Balanced Scale Challenge

You are given a balanced scale, a set of weights and an object. The available weights are powers of 3, i.e. 1, 3, 9, 27, 81, … In other words, for each nonnegative integer \(k\) there is exactly one weight of \(3^k\). You are provided a positive integer \(m\) representing the weight of an object. Your task is to place the object on the left pan of the scale and then arrange some of the available weights on either or both pans so that the scale is balanced.

The idea is to represent the number \(m\) in balanced ternary form (using digits -1, 0, and 1). In this representation, a digit of 1 indicates that the corresponding weight (\(3^k\)) should be placed on the right pan, while a digit of -1 indicates that it should be placed on the left pan (with the object). A digit of 0 means that the corresponding weight is not used.

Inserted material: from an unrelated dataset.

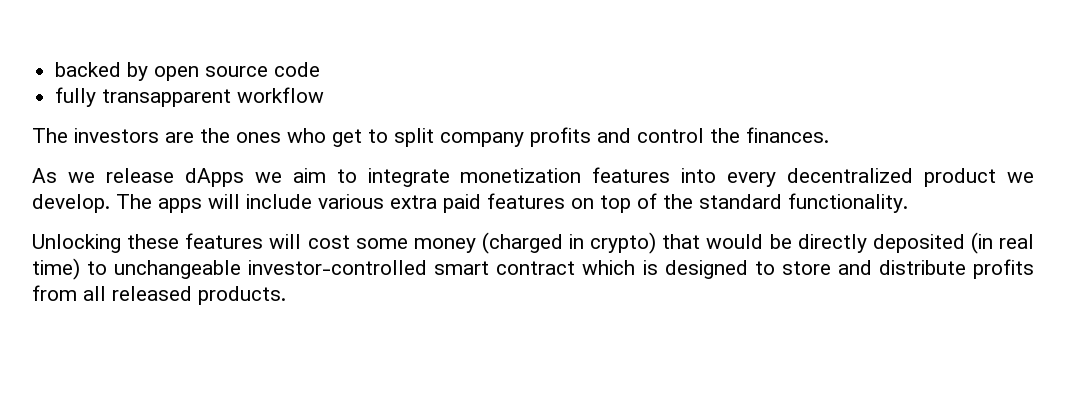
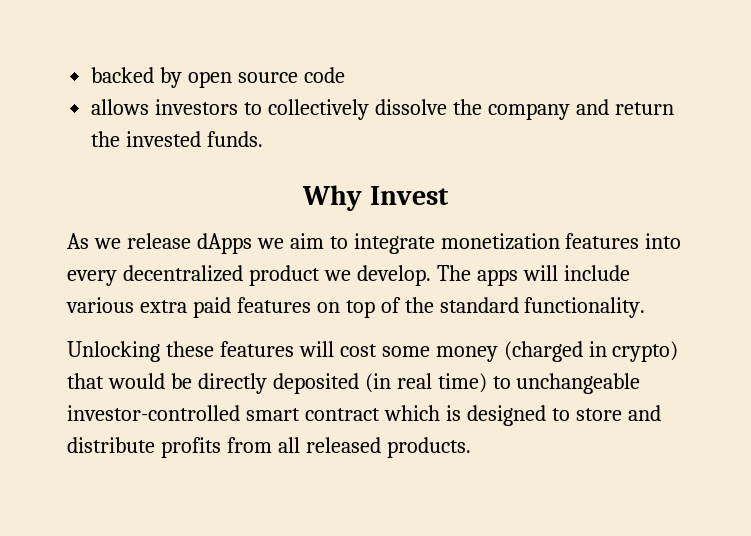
[55,87,325,107] [32,127,829,147] fully transapparent workflow // The investors are the ones who get to split company profits and control the finances. -> [91,99,674,120] [91,131,264,147] [302,185,449,211] allows investors to collectively dissolve the company and return the invested funds. // Why Invest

Output the weights to be placed on each pan. If no weight is to be placed on a pan, output 0 for that pan.

inputFormat

The input consists of a single line containing a positive integer \(m\) (\(1 \le m \le 10^9\)).

outputFormat

Output two lines. The first line contains the weights (in ascending order) to be placed on the left pan (besides the object). The second line contains the weights (in ascending order) to be placed on the right pan. If a pan has no additional weight, output 0 for that line.

sample

2

1
3